Cable Beach ghost gum
- Conservation status: Priority One — Poorly Known Taxa (DEC)

Scientific classification
- Kingdom: Plantae
- Clade: Tracheophytes
- Clade: Angiosperms
- Clade: Eudicots
- Clade: Rosids
- Order: Myrtales
- Family: Myrtaceae
- Genus: Corymbia
- Species: C. paractia
- Binomial name: Corymbia paractia K.D.Hill & L.A.S.Johnson

= Corymbia paractia =

- Genus: Corymbia
- Species: paractia
- Authority: K.D.Hill & L.A.S.Johnson
- Conservation status: P1

Species of plant

Corymbia paractia, commonly known as Cable Beach ghost gum, is a species of low-growing tree that is endemic to the Kimberley region of Western Australia.

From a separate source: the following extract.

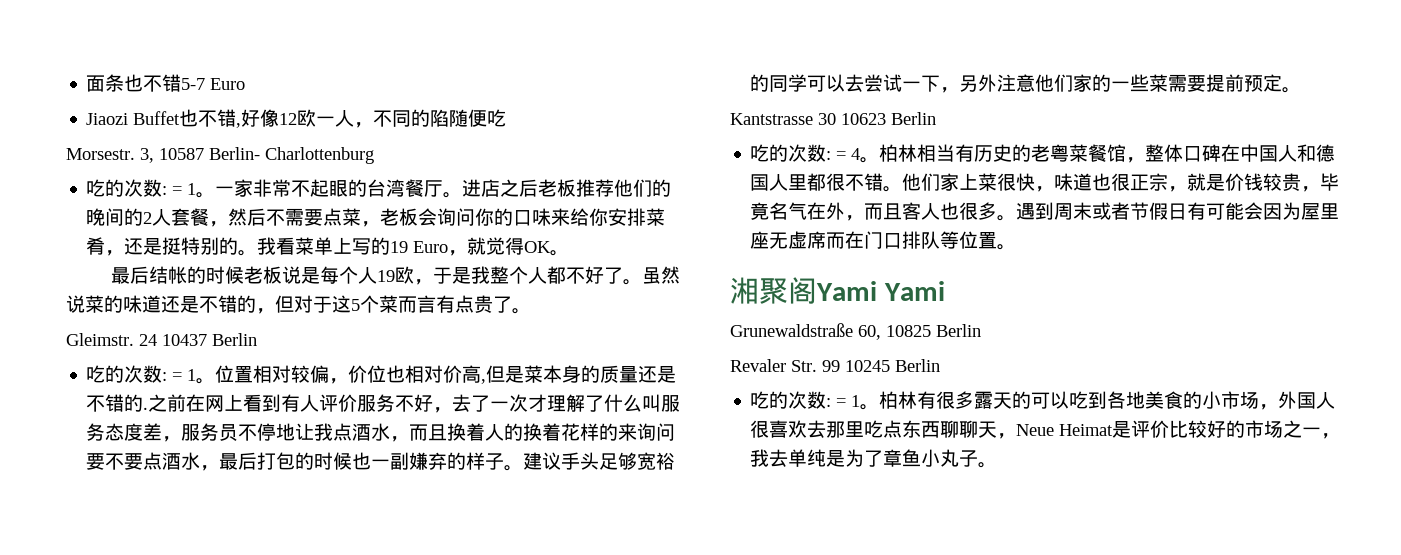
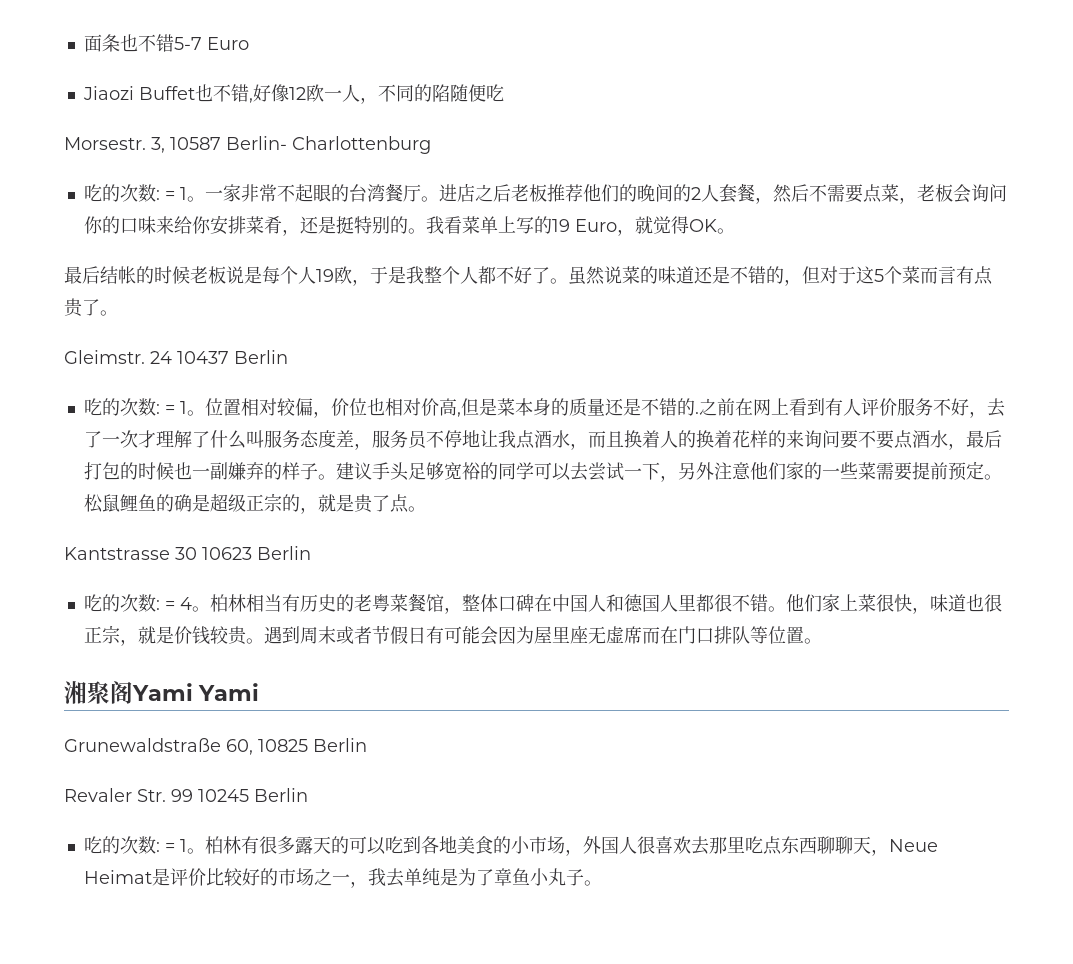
+ 松鼠鲤鱼的确是超级正宗的，就是贵了点。
- 他们家上菜很快，味道也很正宗，就是价钱较贵，毕竟名气在外，而且客人也很多。
+ 他们家上菜很快，味道也很正宗，就是价钱较贵。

It has smooth white to pale grey bark, sometimes with rough bark near the base of the trunk, lance-shaped adult leaves, flower buds in groups of three or seven, creamy white flowers and cup-shaped, barrel-shaped or cylindrical fruit.

==Description==
Corymbia paractia is a tree, often with several stems, that typically grows to a height of 4-6 m, sometimes to 12 m, and forms a lignotuber. It has smooth creamy white to pale grey bark that is shed in thin scales, sometimes with thin, rough, flaky brownish bark near the base of the trunk. Young plants and coppice regrowth have hairy, egg-shaped to elliptical leaves that are dull green, 50-110 mm long, 40-60 mm wide and petiolate. The crown of the tree has both intermediate and adult leaves. Adult leaves are the same shade of dull green on both sides, lance-shaped, 75-140 mm long and 14-55 mm wide on a petiole 4-12 mm long. The tree usually loses its leaves in the dry season. The flower buds are arranged in the leaf axils of leafless branchlets on a branched peduncle 1-8 mm long, each branch of the peduncle with three or seven buds on pedicels 5-15 mm long. Mature buds are pear-shaped, 5-7 mm long and 4-5 mm wide with a rounded operculum, sometimes with a small point in its centre. Flowering occurs between April and May or October and December and the flowers are creamy white. The fruit is a cup-shaped, barrel-shaped or cylindrical capsule 7-11 mm long and 6-9 mm wide with thin walls and the valves enclosed in the fruit.

==Taxonomy and naming==
Corymbia paractia was first formally in 1995 by Ken Hill and Lawrie Johnson. The specific epithet (paractia) is from the Greek paraktios meaning "on the seaside", referring to the habitat of this species.

==Distribution and habitat==
Cable Beach ghost gum is confined to a small area on the Kimberley coast, near Broome, where it grows in skeletal soils in the area between the coastal beach sand dunes and the red pindan soils.

==Conservation status==
This eucalypt is classified as "Priority One" by the Government of Western Australia Department of Parks and Wildlife, meaning that it is known from only one or a few locations which are potentially at risk.